Dataset excerpts Block Start

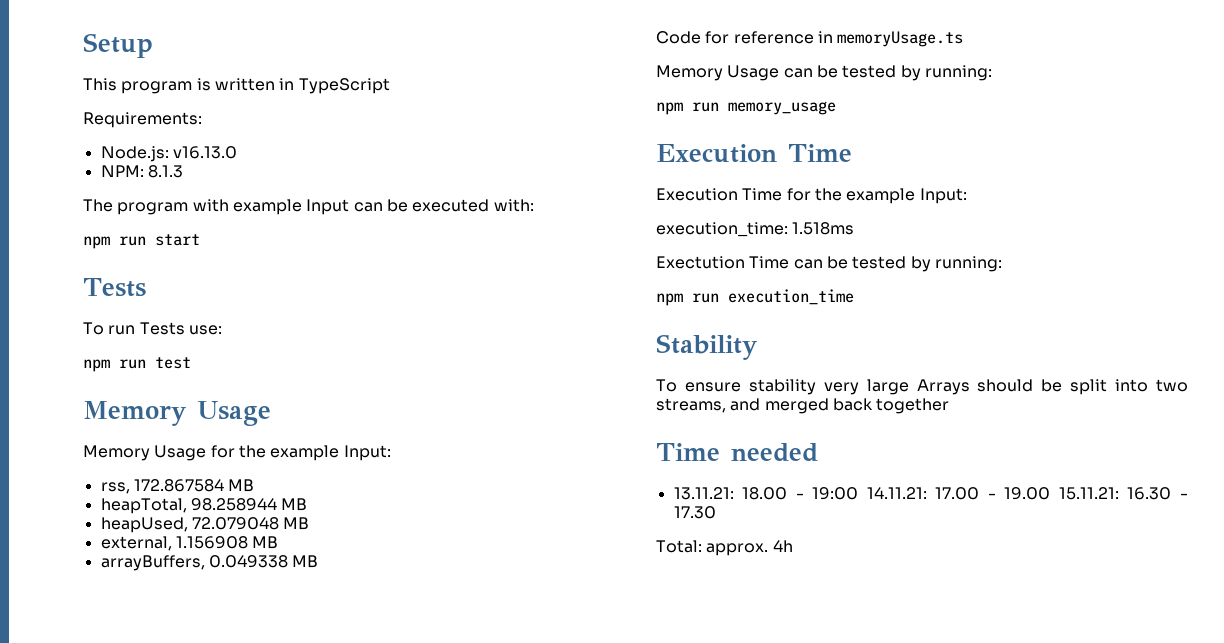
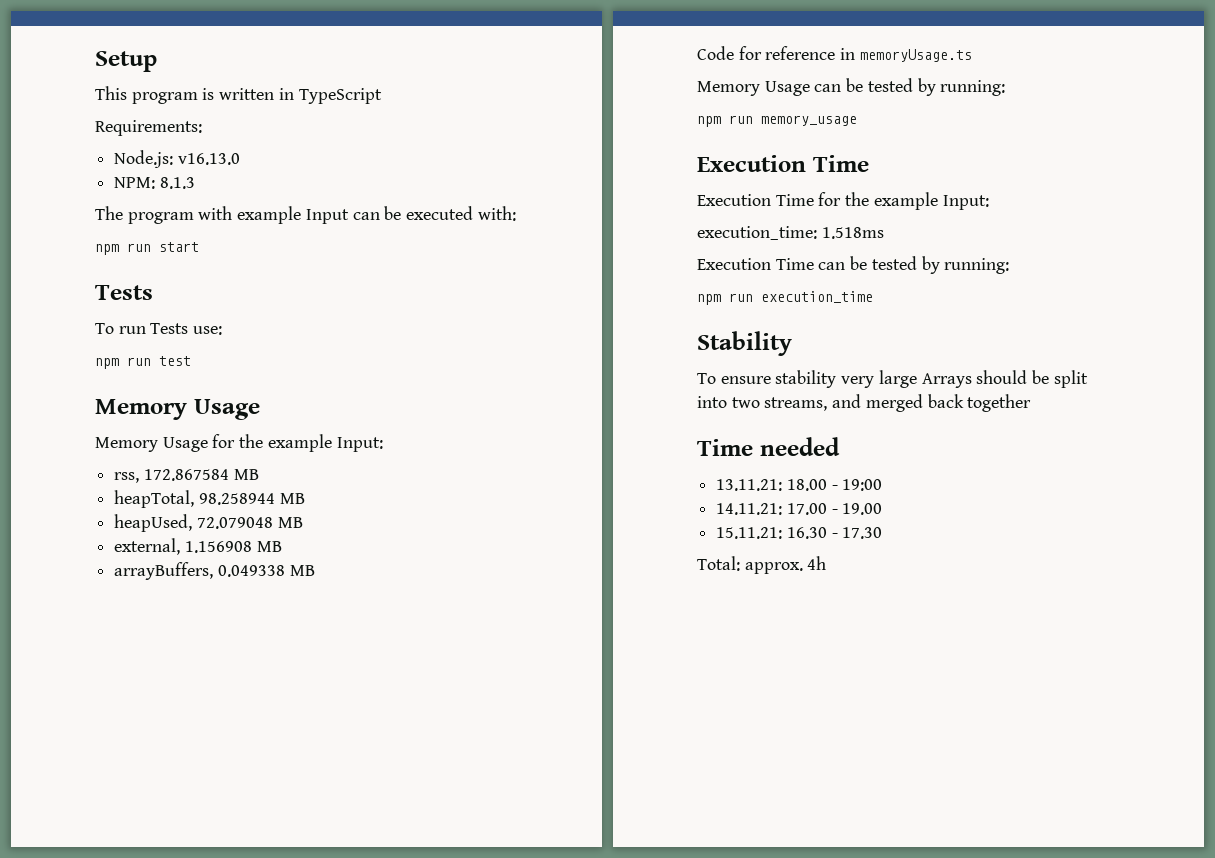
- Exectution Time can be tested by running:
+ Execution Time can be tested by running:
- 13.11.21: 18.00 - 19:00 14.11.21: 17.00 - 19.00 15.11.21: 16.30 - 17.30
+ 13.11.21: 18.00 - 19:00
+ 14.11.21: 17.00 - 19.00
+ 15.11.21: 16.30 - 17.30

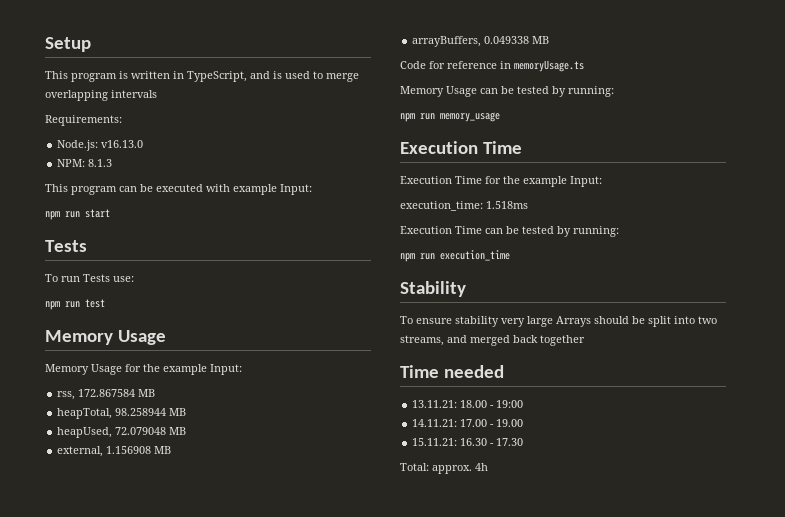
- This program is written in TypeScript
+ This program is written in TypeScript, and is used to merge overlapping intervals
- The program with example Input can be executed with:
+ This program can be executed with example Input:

Dataset excerpts Block End
Dataset excerpts Block Start

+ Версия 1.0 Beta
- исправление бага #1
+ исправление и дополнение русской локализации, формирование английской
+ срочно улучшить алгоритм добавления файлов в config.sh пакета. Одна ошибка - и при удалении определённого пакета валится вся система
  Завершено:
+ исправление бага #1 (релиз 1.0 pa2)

Dataset excerpts Block End
Dataset excerpts Block Start

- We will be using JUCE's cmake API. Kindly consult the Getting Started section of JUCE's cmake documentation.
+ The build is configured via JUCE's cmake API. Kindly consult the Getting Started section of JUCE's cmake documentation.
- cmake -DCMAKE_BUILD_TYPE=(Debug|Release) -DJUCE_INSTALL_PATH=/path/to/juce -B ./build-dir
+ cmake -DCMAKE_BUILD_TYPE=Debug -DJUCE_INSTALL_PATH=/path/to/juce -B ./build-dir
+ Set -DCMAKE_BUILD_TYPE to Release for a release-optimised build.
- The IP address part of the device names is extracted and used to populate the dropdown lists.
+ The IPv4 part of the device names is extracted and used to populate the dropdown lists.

Dataset excerpts Block End

** What to work on **
Reproduce verbatim the lines above, from the line with "валится вся система" through the line with "(релиз 1.0 pa2)".

** Written response **
+ срочно улучшить алгоритм добавления файлов в config.sh пакета. Одна ошибка - и при удалении определённого пакета валится вся система
  Завершено:
+ исправление бага #1 (релиз 1.0 pa2)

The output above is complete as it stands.